Says Amnesty: "Thousands of Afghan civilians have been killed since 2001 by international forces, and thousands more have been injured. This report examines the record of accountability for civilian deaths caused by international military operations in the five-year period from 2009 to 2013. In particular, it focuses on the performance of the US government in investigating possible war crimes and in prosecuting those suspected of criminal responsibility for such crimes. Its overall finding is that the record is poor."

According to the Geneva Conventions, civilians are supposed to be off-limits in armed combat. Unfortunately, that standard is too often ignored. And, too often, the violators get away with their war crimes.

Please help me spread the word. The more people know, the more they will fight back. Hopefully.

>> Download the report. (PDF)

04 August 2014

More evidence that Texas executed an innocent man

I've written before about the likelihood that Cameron Todd Willingham, executed by Texas in 2004 for an alleged arson that claimed the lives of his three daughters, was actually not guilty. A posthumous forensic review of the case led to the conclusion that "a finding of arson could not be sustained." In other words, the fire for which Willingham was executed was probably just an accident.

Now there is even more reason to believe that Willingham's conviction was based on faulty "evidence". According to the Washington Post, a former witness in the Willingham trial, who had claimed that Willingham had confessed to him in prison, now says that he lied in order to get a lighter sentence for himself.

The arson issue was reason enough to give Willingham the benefit of the doubt. This new revelation sheds an even harsher light on the injustices in our so-called justice system.

And Texas likely killed an innocent man. An irreversible punishment. Oops!

I can think of no better reason to oppose the death penalty.

24 July 2014

'An eye for an eye' is a problem

Last night, there was another botched execution - this one in Arizona. It took Joseph Wood almost two hours to die, during which time he was reportedly gasping and snorting while strapped to the gurney with the fatal drugs flowing into his veins.
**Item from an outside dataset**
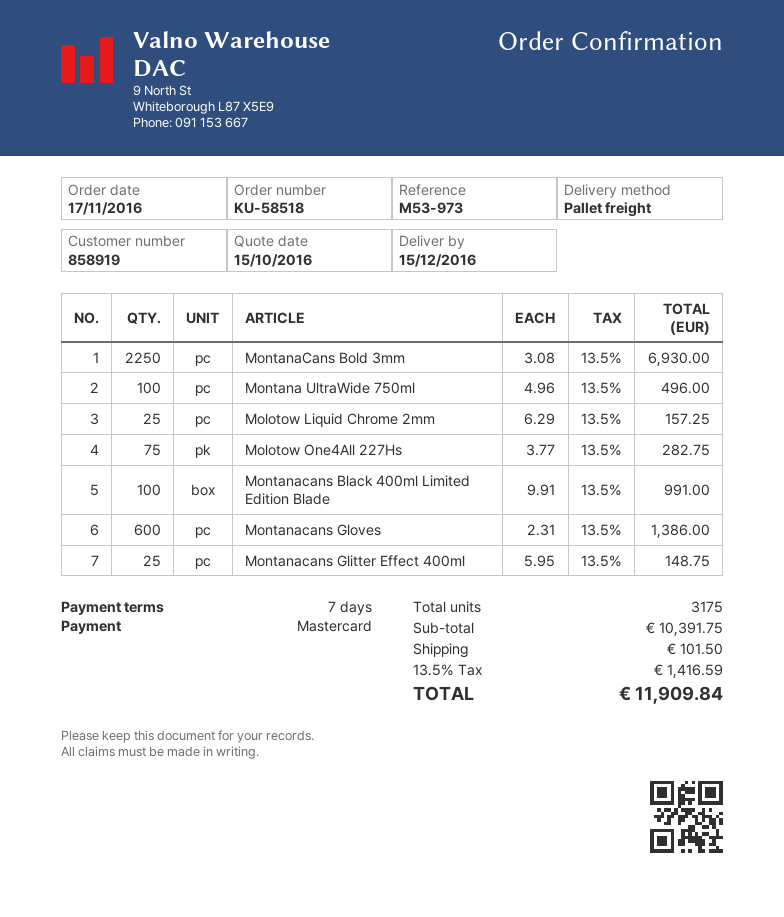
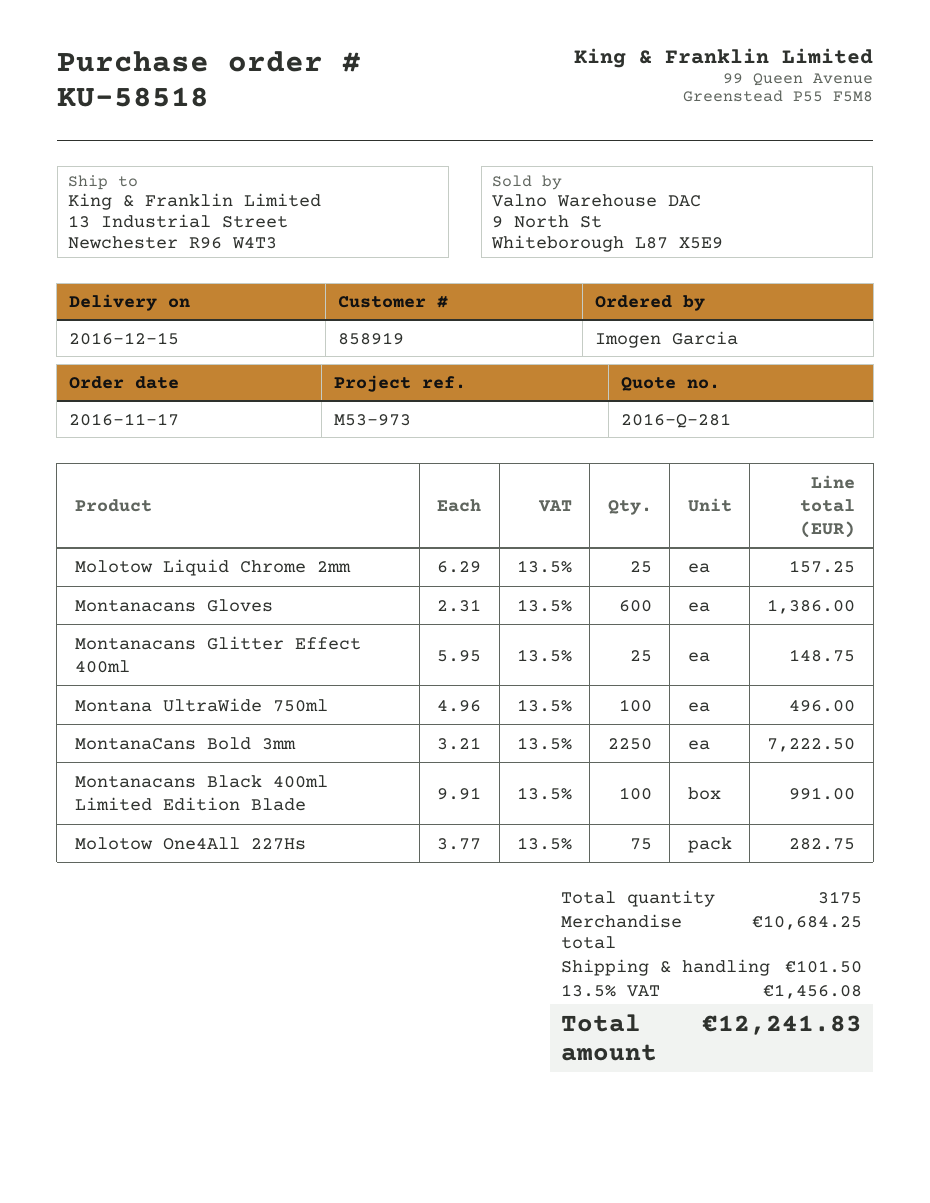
MontanaCans Bold 3mm: 2250 x 3.08 = 6930.00 -> 2250 x 3.21 = 7222.50
subtotal: 10391.75 -> 10684.25
tax: 13.5% = 1416.59 -> 13.5% = 1456.08
total: 11909.84 -> 12241.83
This comes just three months after another botched execution. In Texas in April, Clayton Lockett died after reportedly writhing and groaning for 43 minutes.

The Eighth Amendment to the U.S. Constitution prohibits cruel and unusual punishments, including torture. I am not a doctor, but it sure seems as though Wood and Lockett may have been slowly tortured to death. In any case, we don't know for certain how much pain they experienced. And that unknown seems like reason enough to immediately abolish lethal injection.
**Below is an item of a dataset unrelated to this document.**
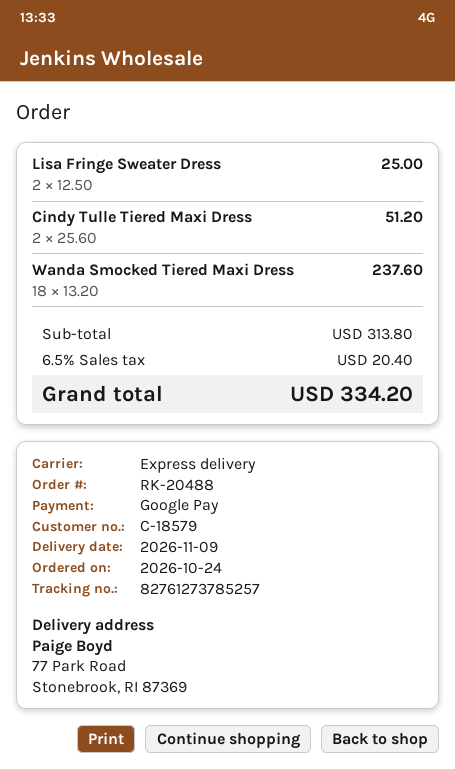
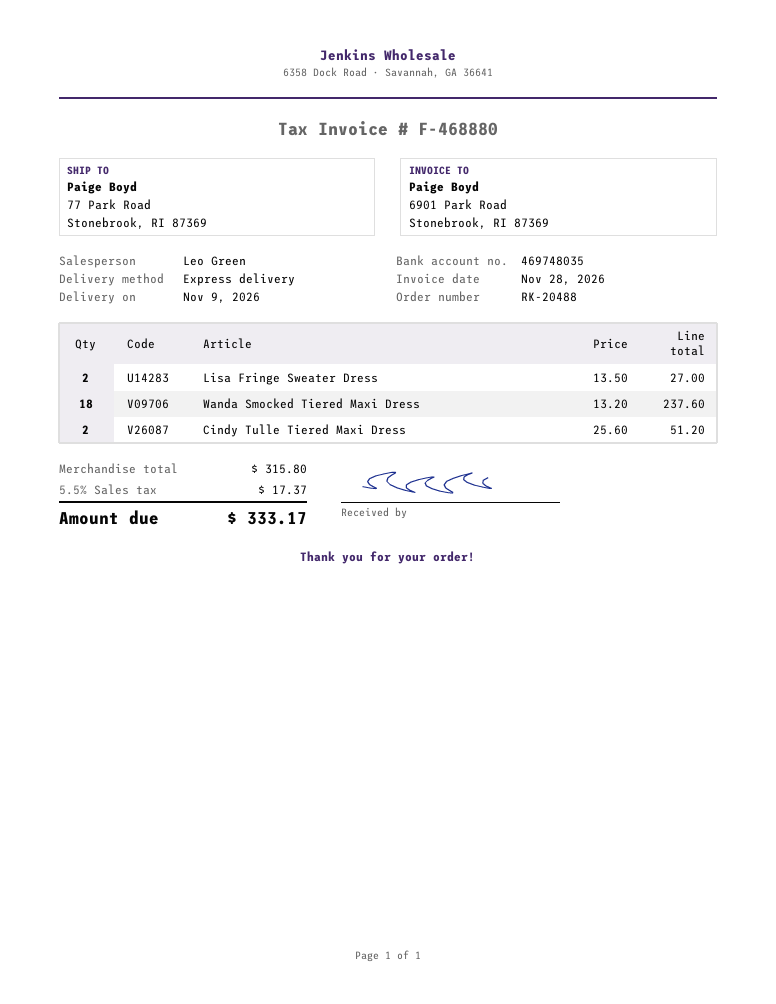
Lisa Fringe Sweater Dress: 2 x 12.50 = 25.00 -> 2 x 13.50 = 27.00
subtotal: 313.80 -> 315.80
tax: 6.5% = 20.40 -> 5.5% = 17.37
total: 334.20 -> 333.17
But some people seem to think that torturing the torturer is the fair thing to do.

Arizona Governor Jan Brewer said in an official statement regarding last night's Joseph Wood execution that "[t]his is in stark comparison to the gruesome, vicious suffering that he inflicted on his two victims - and the lifetime of suffering he has caused their family."

That's the old "eye for an eye" attitude. Wood made people suffer, so he deserves to suffer at least equally. But we as a society should be above the level of the criminal.

And, surprisingly, I got a similar pro-death reaction from a Facebook friend who (unlike Gov. Brewer) is otherwise fairly progressive. She saw it as possible karmic payback. But it's not up to us human beings to dole out karmic justice. It is, by definition, best left to some higher force in the universe. Because we humans are so fallible.

As Mohandas Gandhi said, "An eye for an eye leaves the whole world blind."